** Opening EXERCISE MATERIALS block **

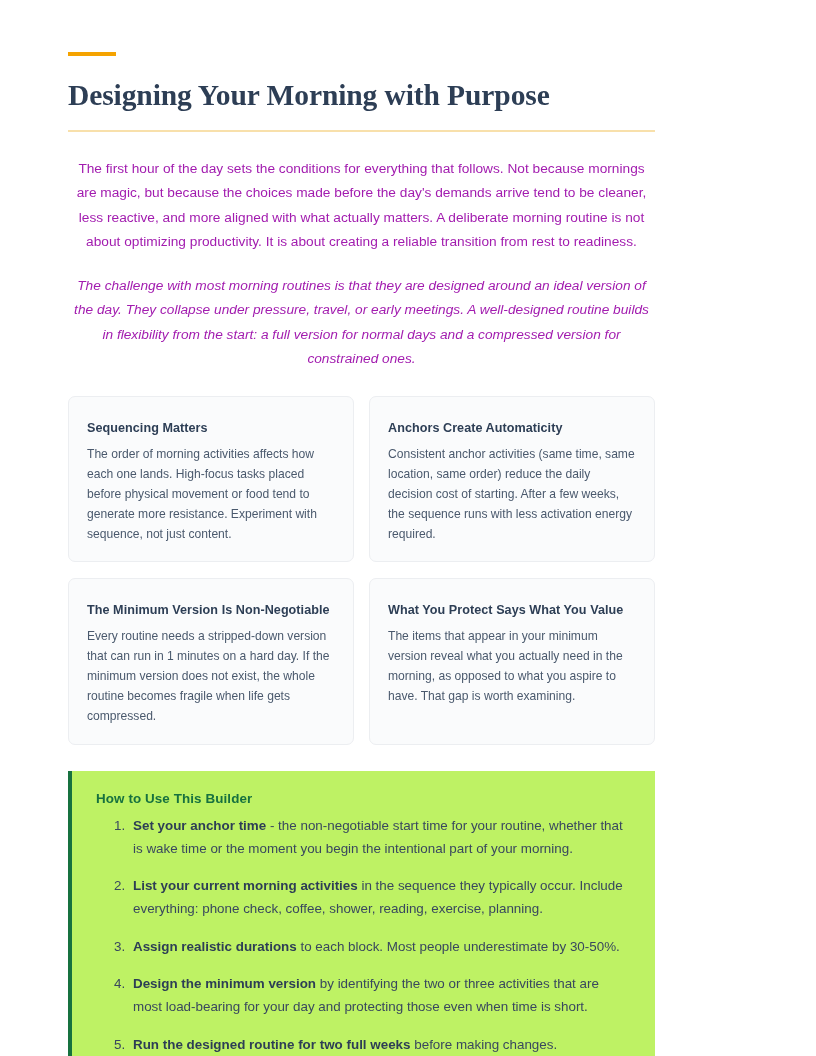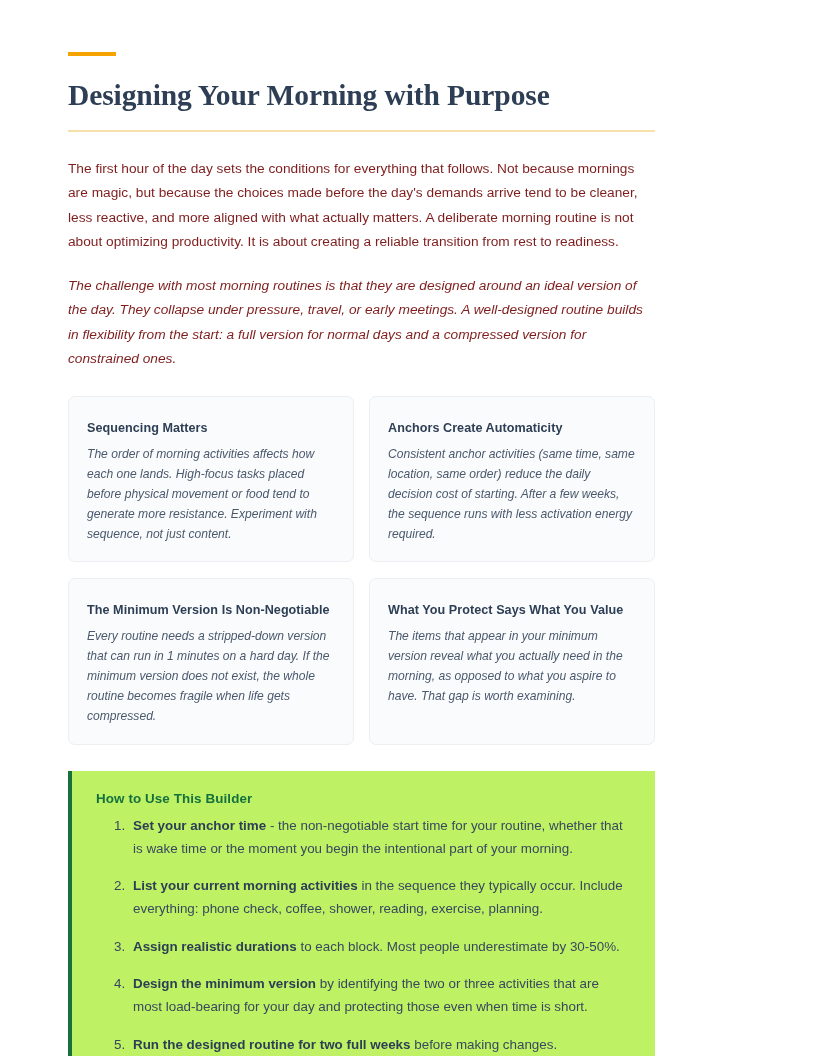--- a/index.html
+++ b/index.html
@@ -49,9 +49,10 @@
   .body-par {
     font-size: 13.7px;
     line-height: 1.79;
-    color: #7f1d1d;
+    color: #a21caf;
     margin: 0 0 19px 0;
     letter-spacing: 0.01px;
+    text-align: center;
   }
   .body-par:last-of-type { margin-bottom: 0; font-style: italic; }
 

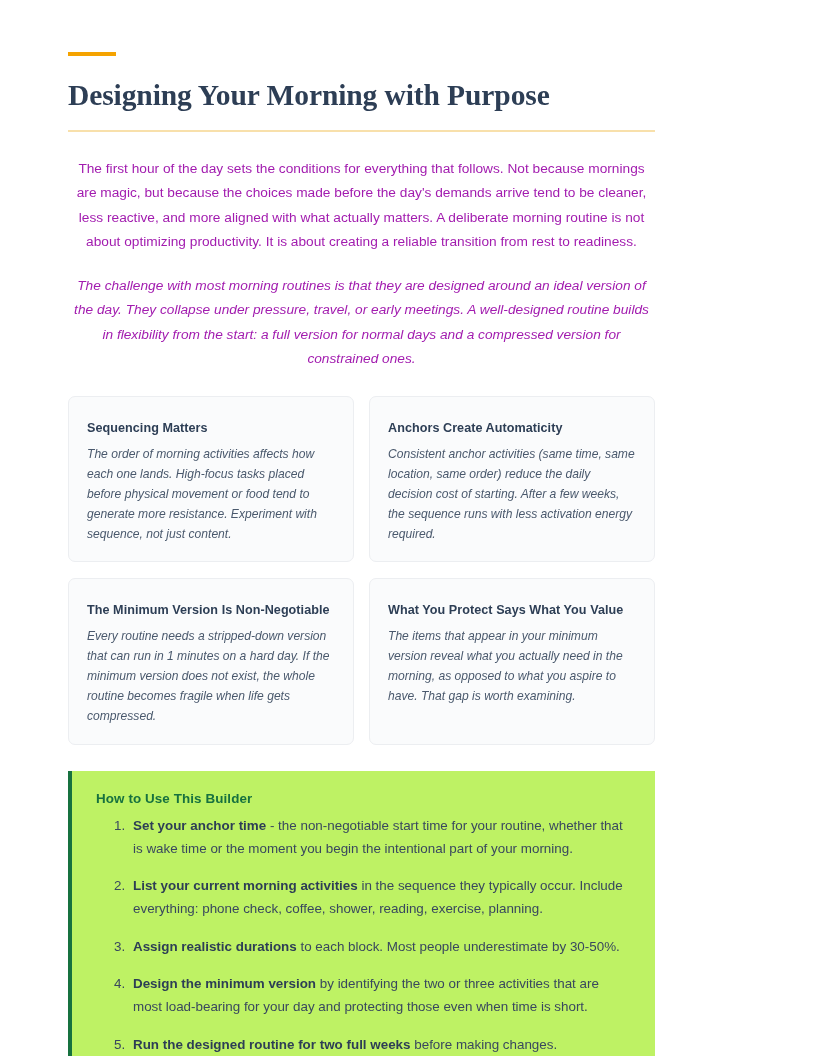--- a/index.html
+++ b/index.html
@@ -82,7 +82,6 @@
     line-height: 1.66;
     color: #4a596d;
     margin: 0;
-    font-style: italic;
   }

** Closing EXERCISE MATERIALS block **

### PROBLEM DETAILS
From the data above, copy each line that holds "style".

### ANSWER FOR THE TASK
   .body-par:last-of-type { margin-bottom: 0; font-style: italic; }
-    font-style: italic;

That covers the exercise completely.